Director/DoP:Mike Day | Doc | 84′
This breathtaking but often heart-rending eco-doc about the Faroe Islands connects to the increasingly urgent global narrative of survival for a community of around 48,000 people whose traditional food source for the past thousand years is now under threat from environmental realities.
Filmmaker and photographer Mike Day’s film has an atavistic quality that reflects both the magnificence of its setting and also the enormity of its subject-matter. But it’s not an easy film to watch. Images of 15-foot pilot whales, some of them babies, being driven into the shallows where they are dragged ashore squealing desperately before being hacked to death on the beaches as the sea turns red with blood, along with those of gannet chicks looking up appealingly as their remote roosts are ambushed and their parents are strangled and slaughtered will remain in the memory for a long time afterwards. But that’s not the point here.

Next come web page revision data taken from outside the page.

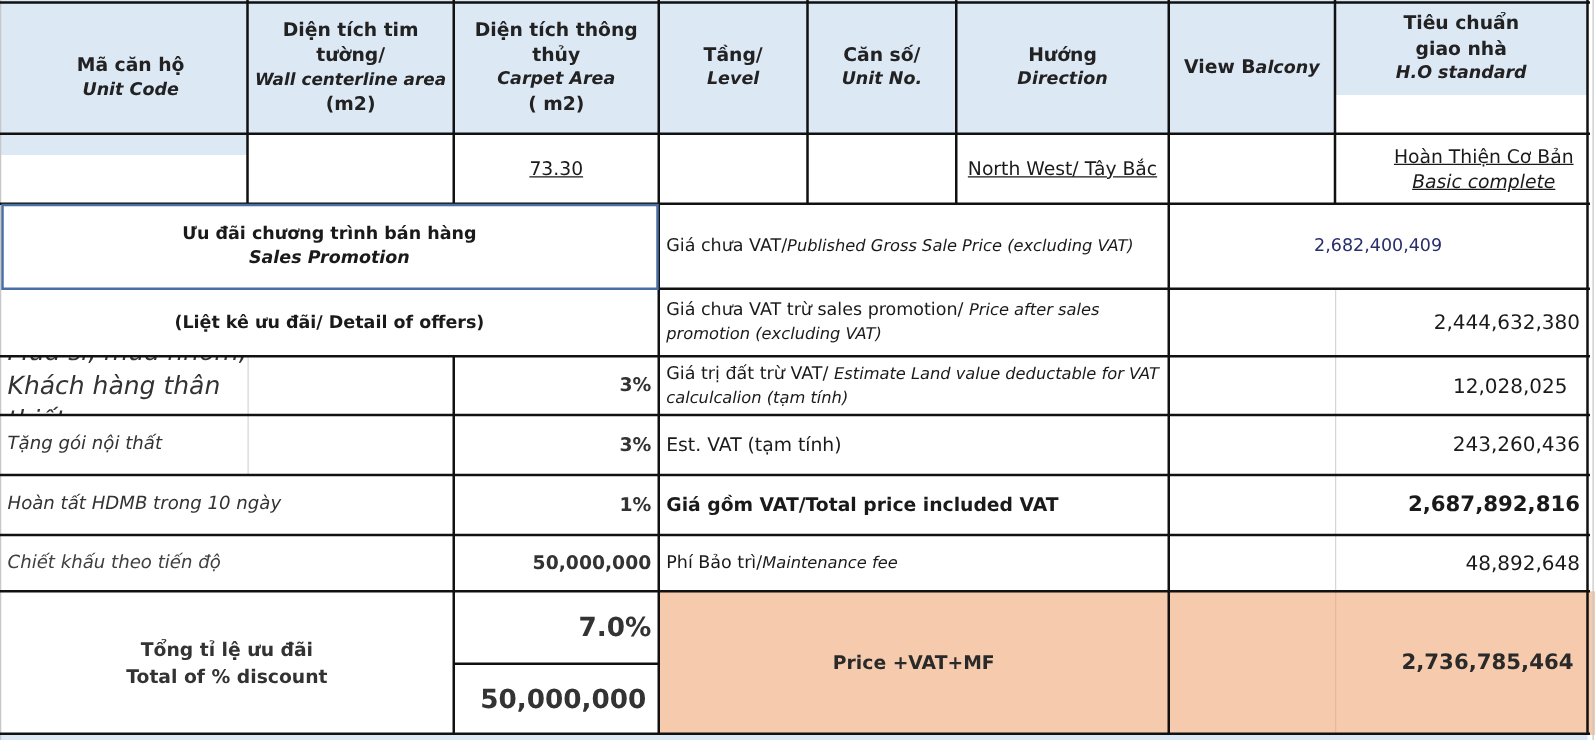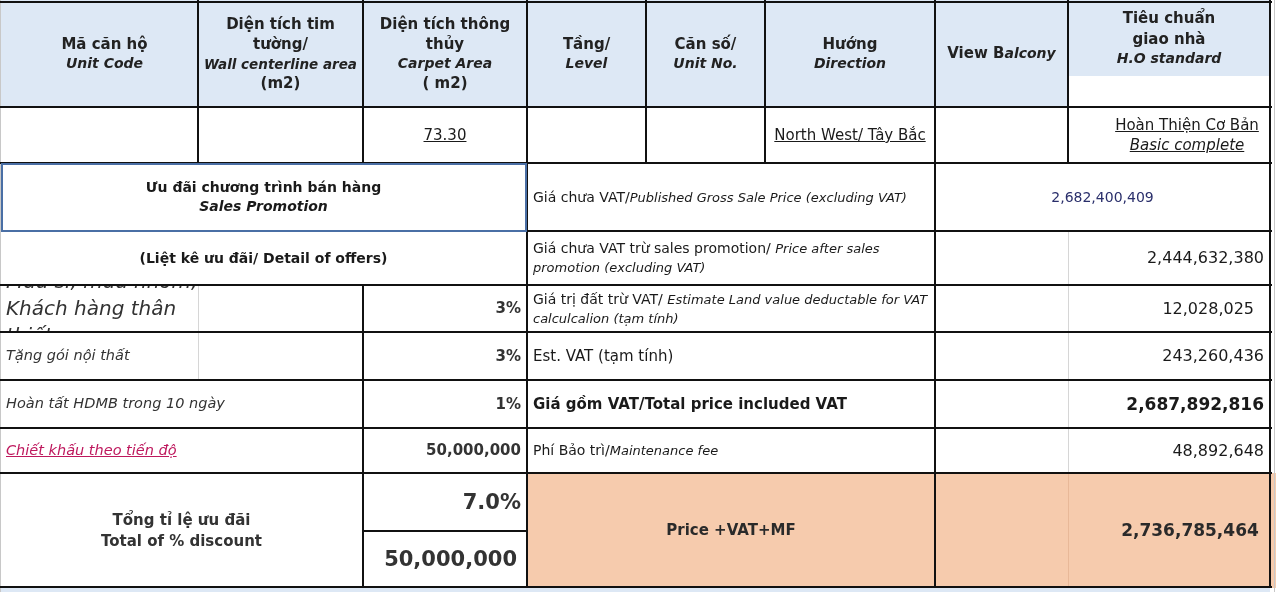--- a/index.html
+++ b/index.html
@@ -42,7 +42,7 @@
 
 <div class="sheet">
 
-  <div class="cell hdr" style="left:0;top:0;width:198px;height:107px;padding-left:11px;">
+  <div class="cell hdr" style="left:0;top:0;width:198px;height:124px;padding-left:11px;">
     <div class="stack">
       <span>Mã căn hộ</span>
       <span class="en">Unit Code</span>

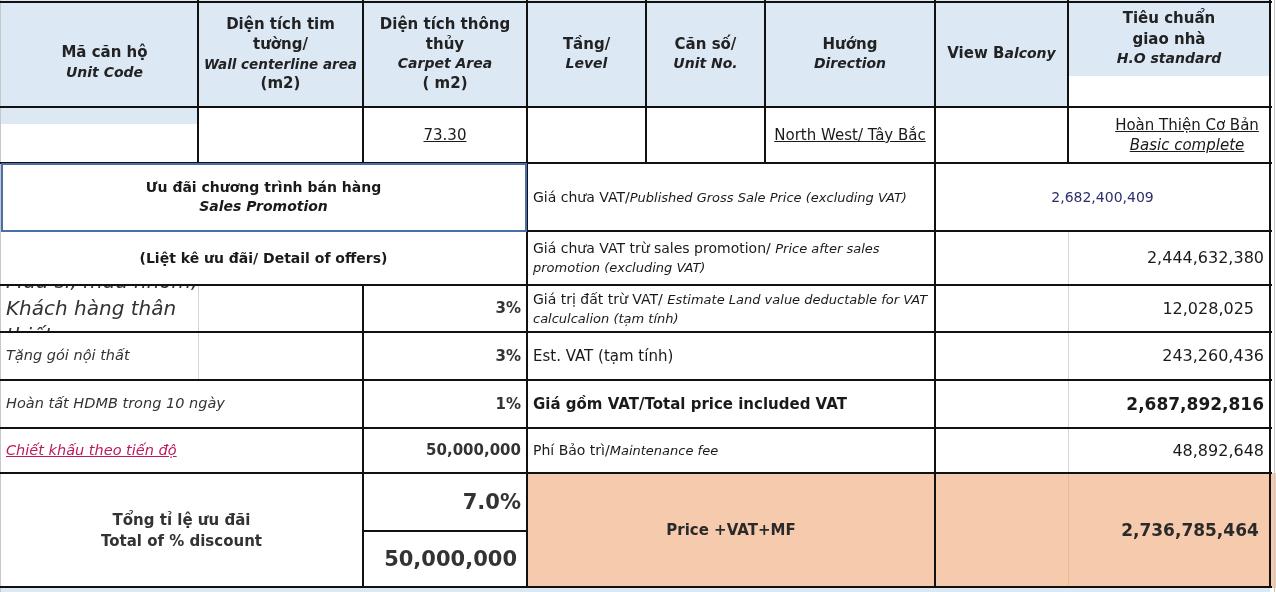--- a/index.html
+++ b/index.html
@@ -192,7 +192,7 @@
     <span>2,687,892,816</span>
   </div>
 
-  <div class="cell left ital" style="left:0;top:428px;width:363px;height:45px;font-size:14.5px;color:#be185d;text-decoration:underline;">
+  <div class="cell left ital" style="left:0;top:428px;width:363px;height:45px;font-size:14.5px;color:#404040;">
     <span>Chiết khấu theo tiến độ</span>
   </div>
   <div class="cell right bold" style="left:363px;top:428px;width:164px;height:45px;font-size:15px;color:#333;">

Ironically this age-old tradition is not being threatened by PETA or direct human interference but by coal-burning activities that generate electricity and pollute the surrounding sea with mercury that gradually enters the food chain. Failing whaler Pal Weihe has turned his efforts to monitoring the locals toxicity levels and trying to encourage them to pursue an alternative diet. But nothing grows on the islands, so people continue to eat blubber and whale meat and endanger their children’s lives.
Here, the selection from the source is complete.